The Law Commission of India, in its 279th Report titled Usage of the Law of Sedition, recommended retaining Section 124A of the Indian Penal Code, 1860 with certain modifications.
The report suggests conducting a preliminary inquiry before the registration of FIR as a procedural safeguard against misuse of Section 124A, consistency in punishment stipulated under the said provision and inclusion of the phrase tendency to incite violence or cause public disorder where tendency would mean mere inclination to incite violence or public disorder.
The ratio of the decision in Kedar Nath Singh has been further recommended to be included in the phraseology of Section 124A, so as to bring better clarity and usage of the provision.
“The ever-proliferating role of social media in propagating radicalisation against India and bringing the government into hatred, many a time at the initiation and facilitation by adversarial foreign powers, all the more requires such a provision to be present in the statute. Section I 24A of IPC has its utility in combating anti-national and secessionist elements as it seeks to protect the elected government from attempts to overthrow it through violent and illegal means. The continued existence of the government established by law is an essential condition for the security and stability of the State. In this context, it becomes imperative to retain Section l24A and ensure that all such subversive activities are nipped in their incipiency”, the report states.
It further provides that neither the colonial nature of the legislation nor counter-terror legislations such as the Unlawful Activities Prevention Act, 1967, are enough to obviate the need for Section 124A of the Penal Code, 1860.

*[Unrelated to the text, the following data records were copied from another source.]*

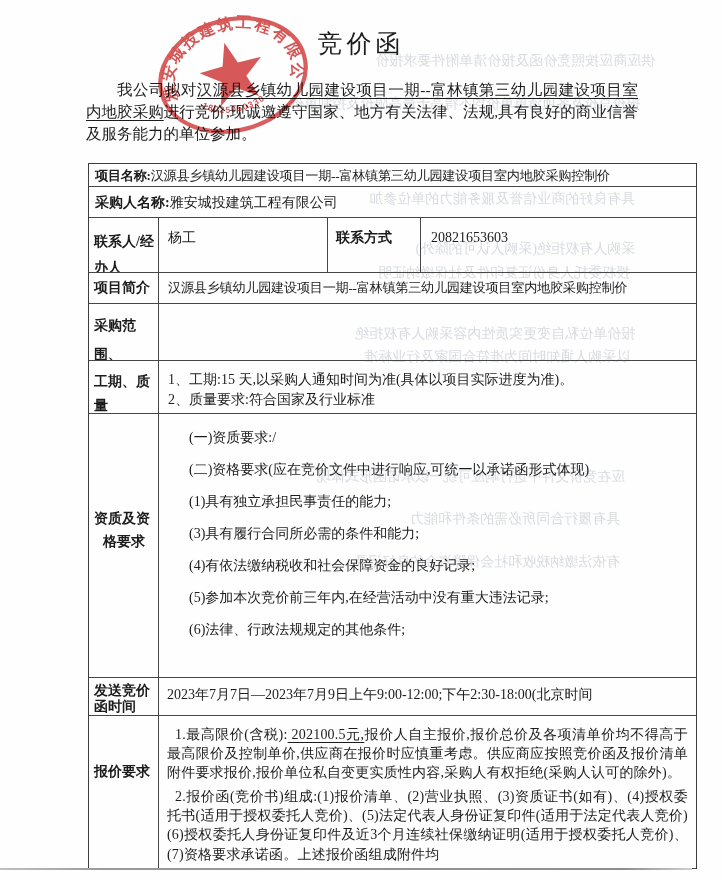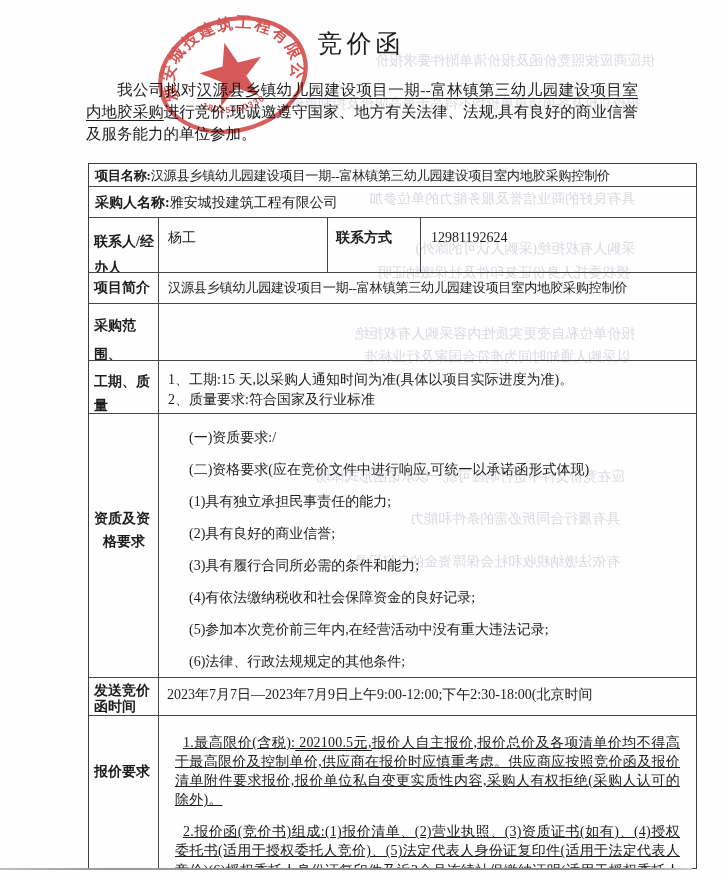--- a/index.html
+++ b/index.html
@@ -58,21 +58,21 @@
   .r6 .content{padding:9px 0 0 9px;line-height:20px;}
   .r6 .content div{white-space:nowrap;}
   .r7 .lbl{padding-top:93px;line-height:23px;}
   .r7 .lbl div:nth-child(2){padding-left:9px;}
   .r7 .content{padding:14px 0 0 0;}
   .r7 .content p{margin:0 0 12px 0;padding-left:30px;line-height:20px;white-space:nowrap;}
   .r8 .lbl{padding-top:5px;line-height:16px;}
   .r8 .content{padding:8px 0 0 8px;white-space:nowrap;}
   .r9 .lbl{padding-top:47px;}
   .r9 .content{padding:4px 3px 0 3px;line-height:19.1px;letter-spacing:.2px;}
-  .r9 .content p{margin:13px;text-indent:8px;text-align:justify;text-decoration:underline;}
+  .r9 .content p{margin:5px;text-indent:8px;text-align:justify;}
   
   .stamp{
     position:absolute;left:149px;top:8px;width:168px;height:134px;
     z-index:5;opacity:.86;mix-blend-mode:multiply;
   }
   
   .scan-line{
     position:absolute;top:868px;left:0;width:692px;height:2px;z-index:3;
     background:linear-gradient(to right,#c0c0c0 0%,#9a9a9a 15%,#8d8d8d 90%,#cfcfcf 100%);
   }
@@ -107,21 +107,21 @@
       <div class="cell full"><span class="bold">采购人名称:</span><span>雅安城投建筑工程有限公司</span></div>
     </div>
 
     <div class="row r3">
       <div class="cell lbl">
         <div>联系人/经</div>
         <div>办人</div>
       </div>
       <div class="cell c1">杨工</div>
       <div class="cell c2 bold">联系方式</div>
-      <div class="cell c3">12981192624</div>
+      <div class="cell c3">20821653603</div>
     </div>
 
     <div class="row r4">
       <div class="cell lbl">项目简介</div>
       <div class="cell content tight">汉源县乡镇幼儿园建设项目一期--富林镇第三幼儿园建设项目室内地胶采购控制价</div>
     </div>
 
     <div class="row r5">
       <div class="cell lbl">
         <div>采购范围、</div>
@@ -142,21 +142,20 @@
 
     <div class="row r7">
       <div class="cell lbl">
         <div>资质及资</div>
         <div>格要求</div>
       </div>
       <div class="cell content">
         <p>(一)资质要求:/</p>
         <p>(二)资格要求(应在竞价文件中进行响应,可统一以承诺函形式体现)</p>
         <p>(1)具有独立承担民事责任的能力;</p>
-        <p>(2)具有良好的商业信誉;</p>
         <p>(3)具有履行合同所必需的条件和能力;</p>
         <p>(4)有依法缴纳税收和社会保障资金的良好记录;</p>
         <p>(5)参加本次竞价前三年内,在经营活动中没有重大违法记录;</p>
         <p>(6)法律、行政法规规定的其他条件;</p>
       </div>
     </div>
 
     <div class="row r8">
       <div class="cell lbl">
         <div>发送竞价</div>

“It is often said that the offence of sedition is a colonial legacy based on the era in which it was enacted, especially given its history of usage against India's freedom fighters. However, going by that virtue, the entire framework of the Indian legal system is a colonial legacy. The Police force and the idea of an All India Civil Service are also temporal remnants of the British era. Merely ascribing the term 'colonial' to a law or institution does not by itself ascribe to it an idea of anachronism. The colonial origins of a law are by themselves normatively neutral. The mere fact that a particular legal provision is colonial in its origin does not ipso facto validate the case for its repeal”, the report further adds.
Union Law Minister, Sri Arjun Ram Meghwal on recommendations of the Law Commission recently said, “The law commission report on Sedition is one of the steps in the extensive consultative process. The recommendations made in the report are persuasive and not binding. Ultimately, the final decision will be taken only after consulting all the stakeholders.”
The Constitutionality of Section 124A of IPC was challenged before the Supreme Court in S.G. Vombatkere v. Union of India, (2022) 7 SCC 433.
On May 11, 2022, the Top Court directed the Central Government and all the State Governments to refrain from registering any FIR or taking any coercive measures while suspending all continuing investigations in relation to Section 124A. Directions were also issued that all pending trials, appeals and proceedings be kept in abeyance.
The 22nd Law Commission after the appointment of the Chairperson and other members vide notification dated 07.11.2022, took up this reference and submitted the final Report last week. A comprehensive study relating to sedition and its usage in India, genesis and history of the law, both in colonial and independent India, the application of sedition law in various jurisdictions, and judicial pronouncements on the subject were discussed and elaborated upon.